- TASK PROMPT
Tell how many lines in the data hold "height", giving that figure alone.

(RECORDS FOR PROCESSING begins)

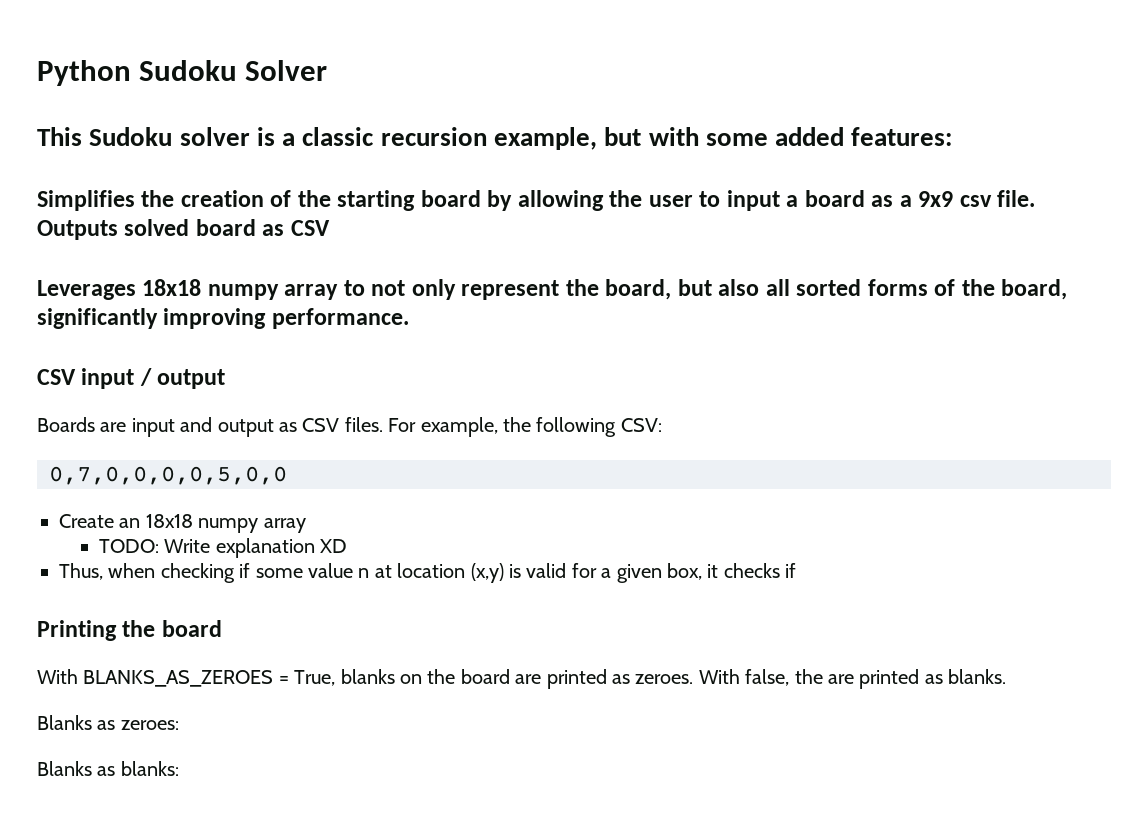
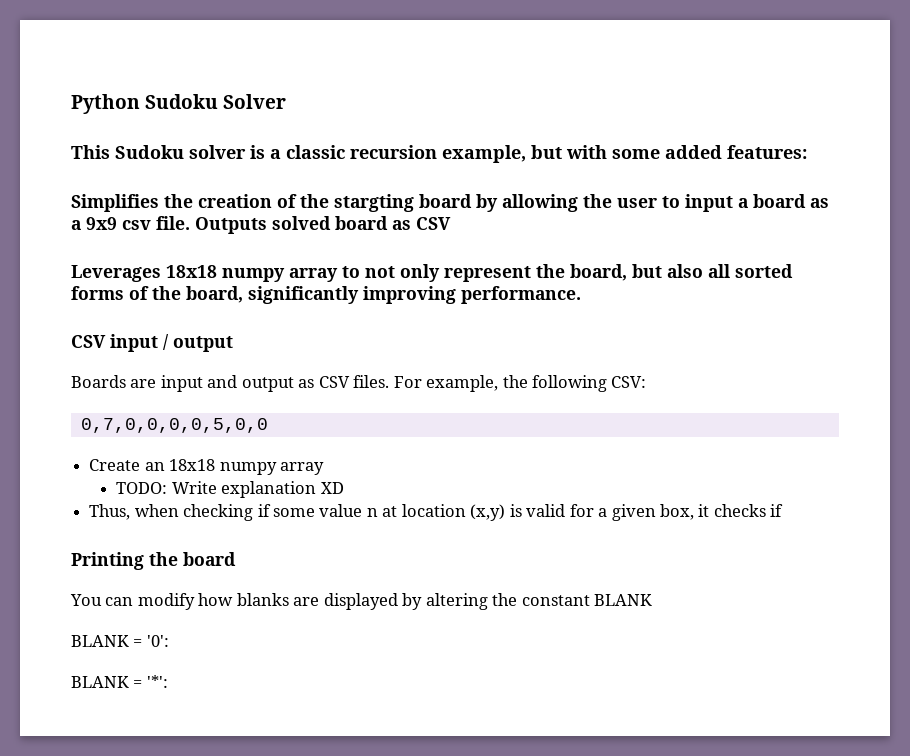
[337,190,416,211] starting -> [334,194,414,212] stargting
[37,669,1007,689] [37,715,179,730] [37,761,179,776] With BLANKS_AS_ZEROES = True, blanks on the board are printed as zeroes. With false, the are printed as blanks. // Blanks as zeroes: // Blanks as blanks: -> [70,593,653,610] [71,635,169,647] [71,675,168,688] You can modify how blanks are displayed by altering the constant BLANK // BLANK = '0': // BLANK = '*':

(RECORDS FOR PROCESSING ends)
(RECORDS FOR PROCESSING begins)

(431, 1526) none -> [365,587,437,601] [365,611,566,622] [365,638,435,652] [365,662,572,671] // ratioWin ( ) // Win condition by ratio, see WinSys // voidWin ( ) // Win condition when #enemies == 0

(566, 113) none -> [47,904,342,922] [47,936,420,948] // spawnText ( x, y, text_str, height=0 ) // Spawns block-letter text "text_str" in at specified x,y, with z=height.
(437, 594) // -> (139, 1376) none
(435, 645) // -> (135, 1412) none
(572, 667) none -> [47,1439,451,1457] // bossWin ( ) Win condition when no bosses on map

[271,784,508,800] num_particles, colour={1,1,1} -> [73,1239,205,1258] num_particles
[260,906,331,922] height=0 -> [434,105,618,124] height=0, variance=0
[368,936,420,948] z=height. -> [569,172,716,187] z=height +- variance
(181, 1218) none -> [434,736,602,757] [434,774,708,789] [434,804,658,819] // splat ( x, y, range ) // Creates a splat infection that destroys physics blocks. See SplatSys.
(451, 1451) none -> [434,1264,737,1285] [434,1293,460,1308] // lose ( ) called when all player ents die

(RECORDS FOR PROCESSING ends)

- SOLVED PROBLEM
3